Ralf Waldschmidt: Tatsächlich ist historisch verbürgt, dass Peter der Große sich in
Holland als Zimmermann verdingt hat, um den Schiffsbau zu studieren. Er versuchte,
nicht nur technisches Wissen, sondern auch die Idee eines modernen Gemeinwesens
nach Russland zu bringen, den alten Traditionen im wörtlichen Sinne die Bärte
abzuschneiden. Damit machte er sich viele Feinde, der Aufstand der Strelitzen und
Bojaren, von dem im Stück die Rede ist, hatte hier seine Ursachen. Wir lernen einen
Herrscher kennen, der zwei Seiten hat: eine menschliche und eine politische. Zar Peter
ist ein junger Mann, der die gleichen Sehnsüchte hat wie jeder andere, und gleichzeitig
ließ er seine politischen Feinde massenhaft hinrichten. Wie passt das zusammen?
Adriana Altaras: Der Zar erlebt in Saardam was Freundschaft und was Liebe sein kann
– und danach sehnt er sich. Aber seine Herkunft und sein Machtwille machen es ihm
unmöglich, so zu leben. Vielleicht hat er aber auch vom „kleinen Mann“ mit seinen
Schwächen gelernt. Vielleicht hat er hier überhaupt zum ersten Mal so eine enge,
hautnahe Beziehung zu anderen Menschen. Ich bin sicher, dass ihn das geprägt hat.

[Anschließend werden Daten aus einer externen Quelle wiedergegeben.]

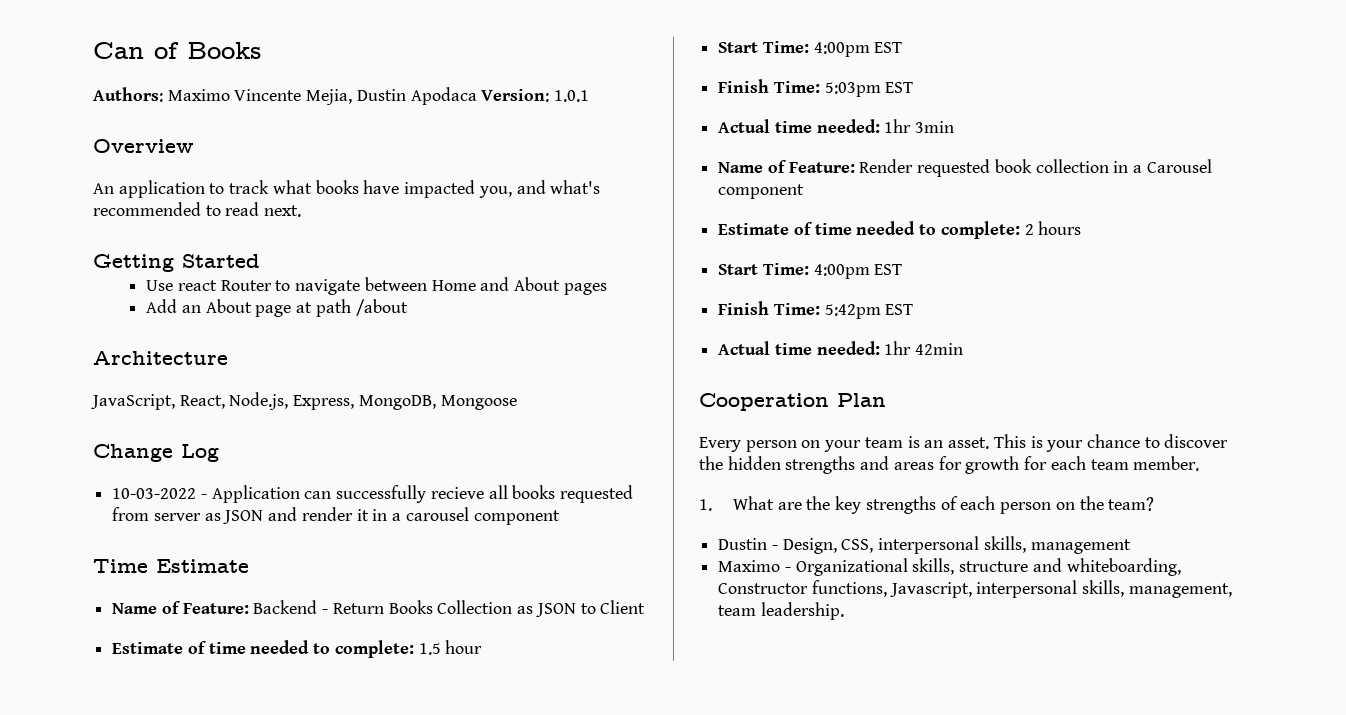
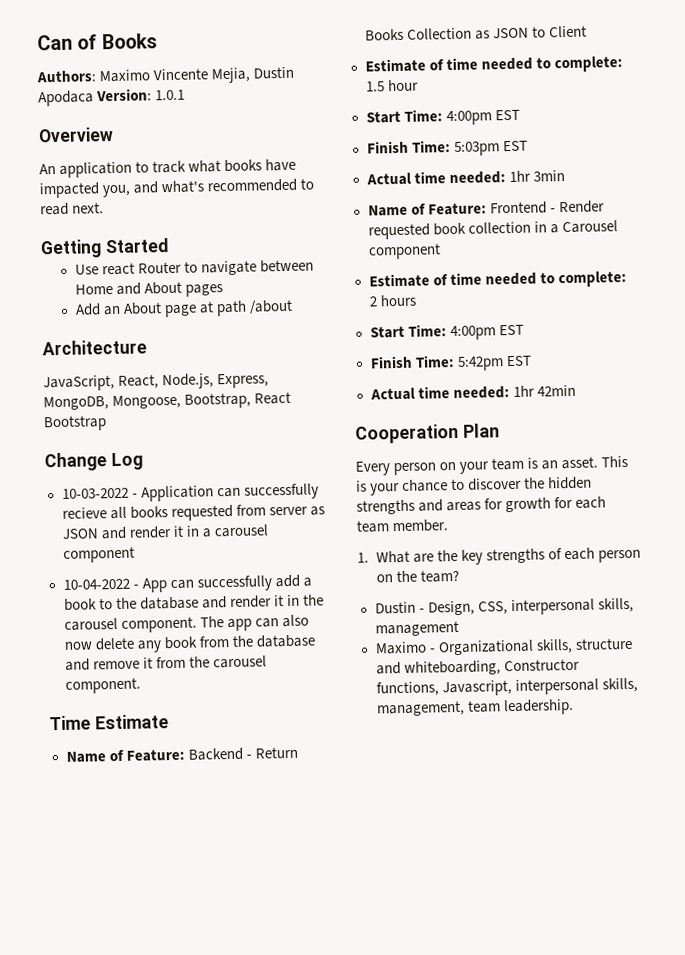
[440,395,517,410] Mongoose -> [112,391,292,410] [43,415,107,432] Mongoose, Bootstrap, React Bootstrap
(560, 517) none -> [62,574,312,593] [63,594,324,611] [63,614,309,633] [63,634,315,653] [64,655,267,671] [64,677,141,694] // 10-04-2022 - App can successfully add a book to the database and render it in the carousel component. The app can also now delete any book from the database and remove it from the carousel component.
(855, 167) none -> [489,201,556,215] Frontend -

Auf jeden Fall ist beim Zaren ein starkes Bedürfnis vorhanden, so viel wie möglich zu
lernen.
Ralf Waldschmidt: Albert Lortzing gehörte bis vor wenigen Jahrzehnten zu den meist
gespielten Komponisten. In den letzten Jahren taucht er nicht mehr so häufig auf den
Spielplänen auf, woran liegt das?
Adriana Altaras: Das Problem ist vielleicht, dass Unterhaltung und Politik scheinbar
nicht zusammenpassen. Dass die politische Botschaft, die Lortzing in der Zeit des
Vormärz – in der in jeder Vorstellung ein Zensor saß, der genau aufpasste, das nichts
Unbotmäßiges gesagt wurde – im Stück „verstecken“ musste, heute hinter der Maske
der Komik nicht mehr verstanden wird …
Ralf Waldschmidt: … und somit ein Werk wie Zar und Zimmermann als leicht
verstaubtes Unterhaltungsstück abgestempelt werden konnte.
Adriana Altaras: Ähnlich ist es in manchen Musicals, die durchaus ernsthafte Themen
behandeln, auf der Folie eines Unterhaltungsstücks.
Ralf Waldschmidt: Lässt sich dieser doppelte Boden auch in der Musik ausmachen?
Lortzing war ein großer Verehrer Mozarts. Folgt er dessen Traditionen, oder vielleicht
anderen?
Kevin John Edusei: Die Musik ist sehr agil und quirlig und reagiert sehr stark auf den
Text. Darüber hinaus nimmt Lortzing Anleihen bei verschiedene Komponisten, wie
zum Beispiel Wagner, Weber oder Rossini. Wenn Lortzing Traditionen folgt, dann
denen des „guten Theaters“, betrachtet man zum Beispiel die Szenen, die in ihrem
musikalischen Verlauf sehr gut gebaut sind oder die Tempiwechsel. Bis hin zum großen
Finale ist also alles wie aus einem Guss.
Adriana Altaras: Auffallend ist weiterhin, dass bei Zar und Zimmermann der Chor eine
sehr große Rolle spielt. Sowohl der Männer- als auch der Frauenchor sind fast zu 80
Prozent mit auf der Bühne. Und es treten zudem noch Kinder auf, die den
Holzschuhtanz aufführen. Das heißt für mich, dass Lortzing die Bevölkerung der
kleinen Stadt Saardam in all ihren Facetten zeigt, dass es wirkliche Menschen wie du
und ich sind, denen wir auf der Bühne begegnen, mit all ihren Freuden und all ihren
Nöten.
Ingrid Erb: Interessant ist, dass die ganze Handlung nur an öffentlichen Orten spielt. Es
gibt keinen Privatraum. Wir haben drei verschiedene öffentliche Räume (Werft,
Rathaus, Schenke) und die Personen versuchen in diesen öffentlichen Räumen sehr
private Dinge zu besprechen. Schon dadurch ergibt sich eine Spannung zwischen
privatem Konflikt und gesellschaftlicher Situation.
Adriana Altaras: Und mittendrin Peter der Große, tatsächlich ein „Zar zum Anfassen“ –
jedenfalls im Uraufführungsjahr 1838 eine mehr als ungewöhnliche Perspektive auf
einen der mächtigsten Herrscher der Welt.